*** Data excerpts Section Begins ***

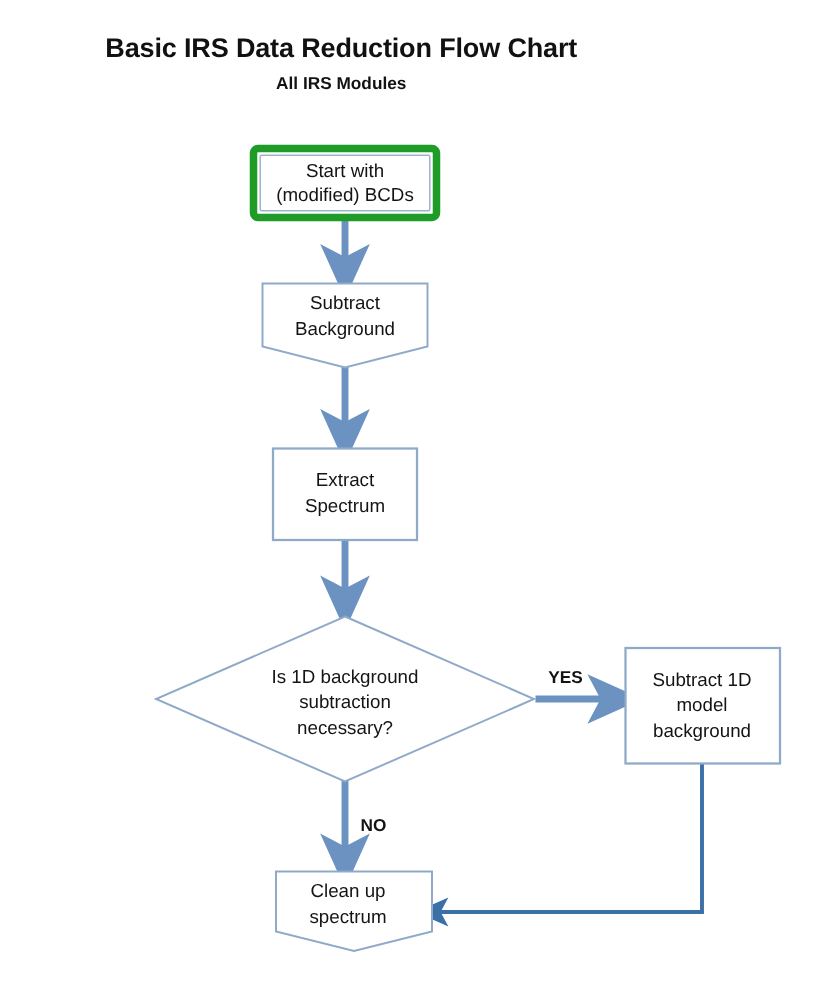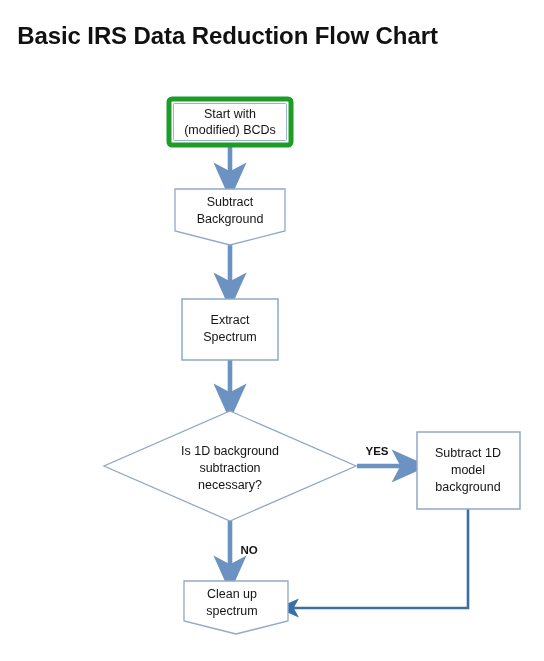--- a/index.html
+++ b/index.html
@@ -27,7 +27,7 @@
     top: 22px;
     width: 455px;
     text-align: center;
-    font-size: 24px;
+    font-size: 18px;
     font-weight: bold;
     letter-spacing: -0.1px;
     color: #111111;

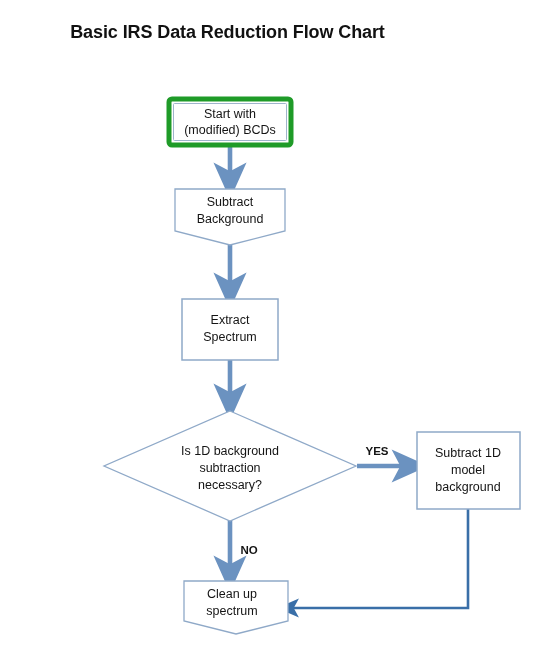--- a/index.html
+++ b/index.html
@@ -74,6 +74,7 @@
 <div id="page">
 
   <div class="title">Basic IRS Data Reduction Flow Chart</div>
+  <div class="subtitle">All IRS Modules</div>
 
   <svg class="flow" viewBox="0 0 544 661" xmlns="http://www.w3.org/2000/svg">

*** Data excerpts Section Ends ***

__Try it__
Within the material above, find the lines that contain the word "font"; copy them.

__Your response__
-    font-size: 24px;
+    font-size: 18px;
     font-weight: bold;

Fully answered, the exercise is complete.